What must be written out is each line from the one holding "2005: 9300 -> none" through the end of the records, word for word, minus any pictures.
□ □ □ □ □
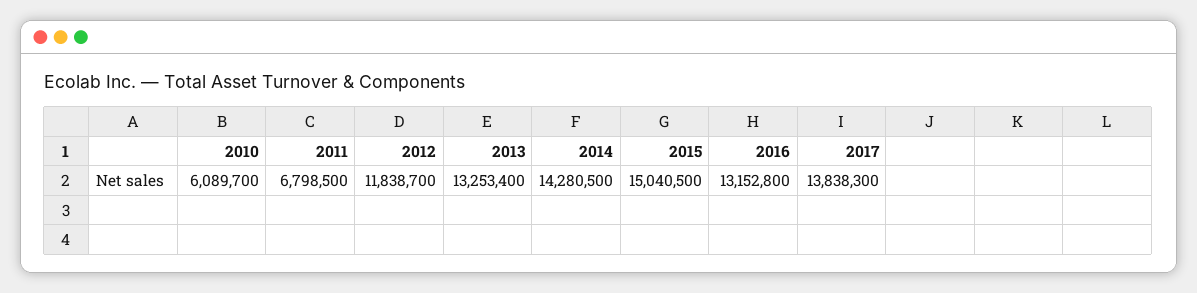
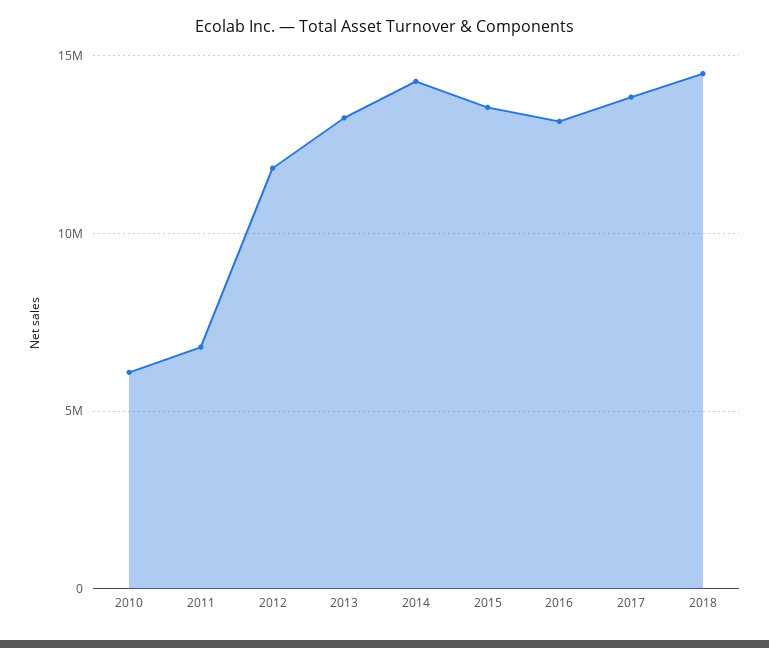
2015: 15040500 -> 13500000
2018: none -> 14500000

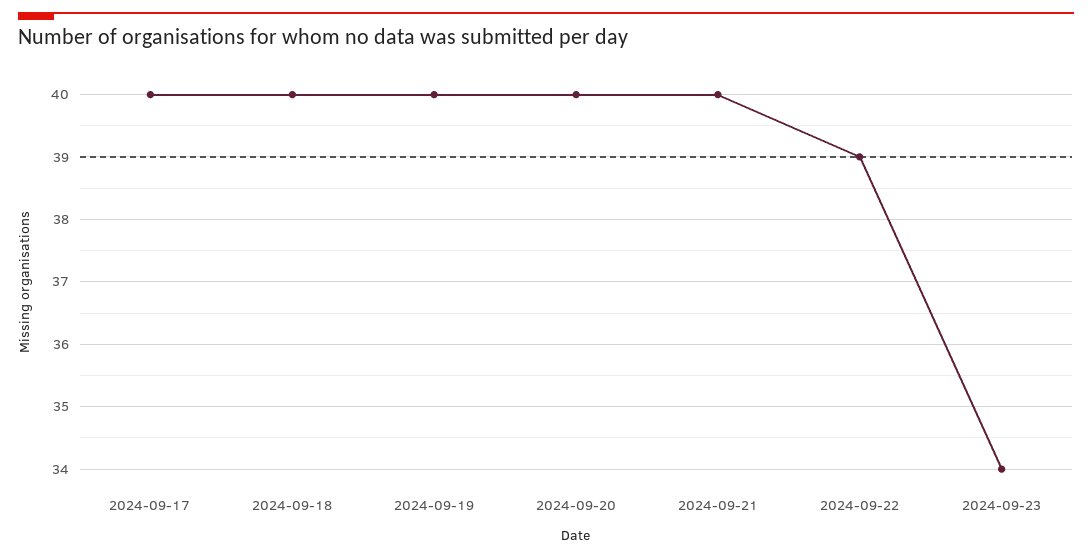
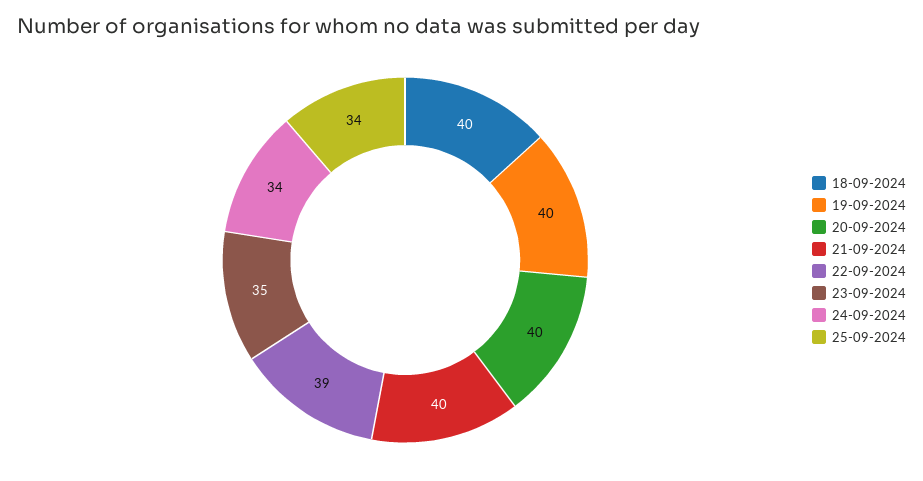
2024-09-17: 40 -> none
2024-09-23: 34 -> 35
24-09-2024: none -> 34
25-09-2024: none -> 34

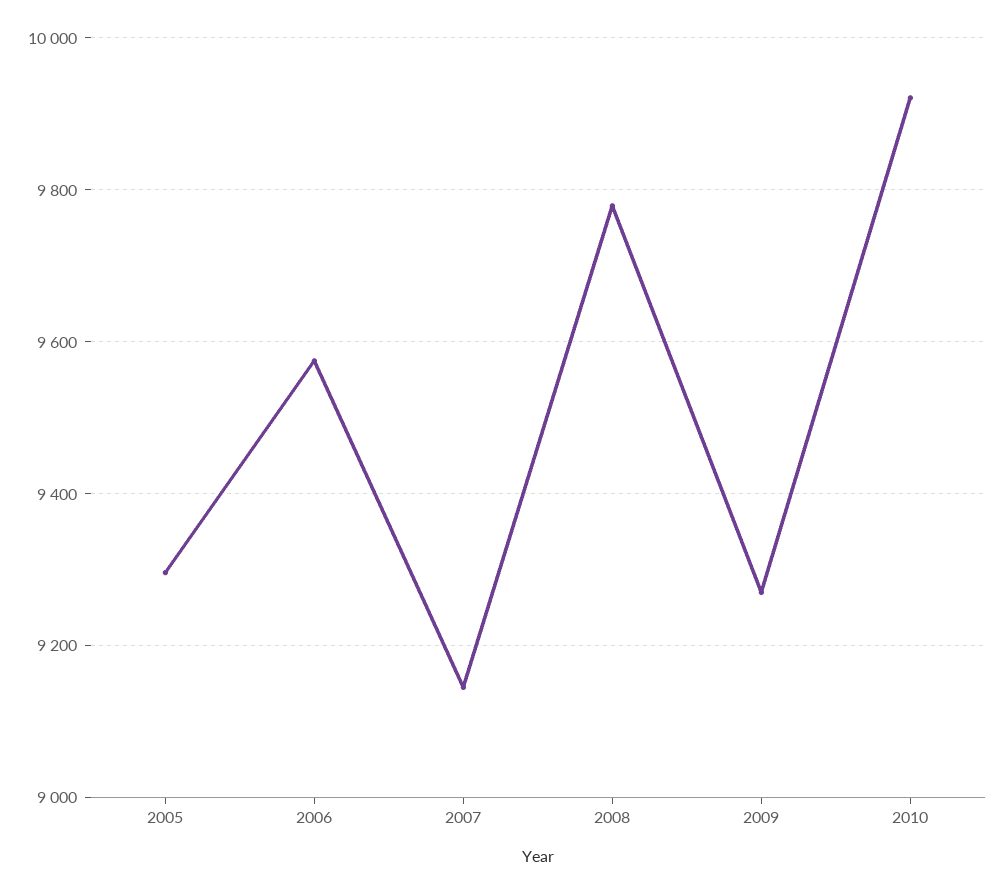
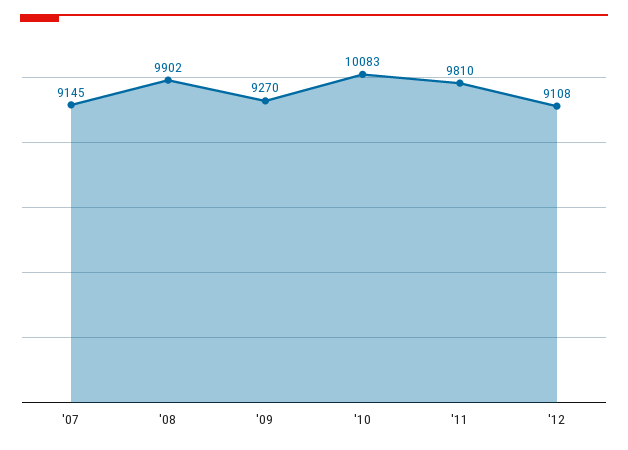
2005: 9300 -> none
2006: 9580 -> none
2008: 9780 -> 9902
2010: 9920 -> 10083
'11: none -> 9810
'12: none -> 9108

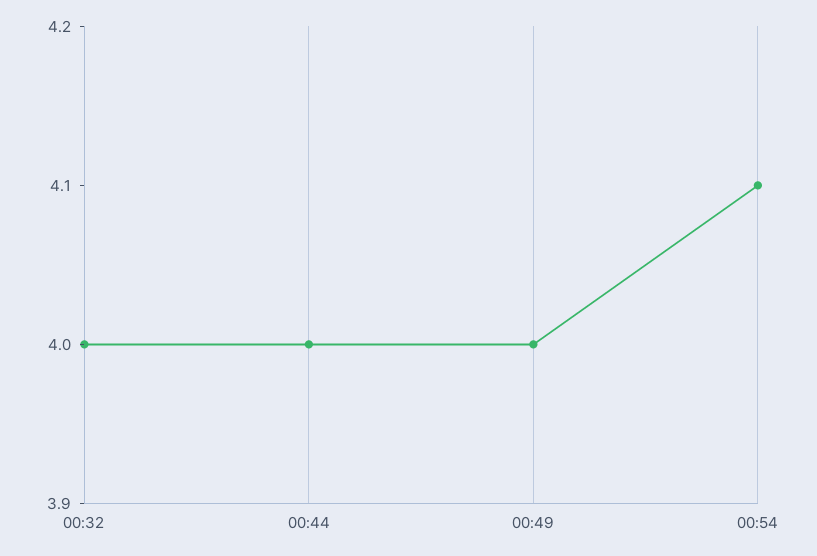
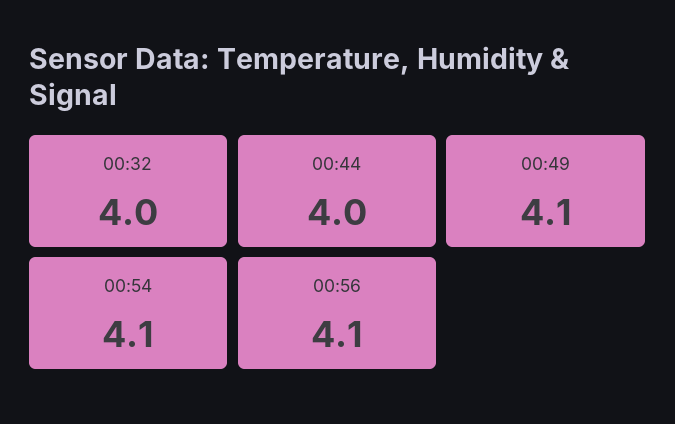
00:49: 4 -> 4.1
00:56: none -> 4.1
□ □ □ □ □
### Response below
2005: 9300 -> none
2006: 9580 -> none
2008: 9780 -> 9902
2010: 9920 -> 10083
'11: none -> 9810
'12: none -> 9108

00:49: 4 -> 4.1
00:56: none -> 4.1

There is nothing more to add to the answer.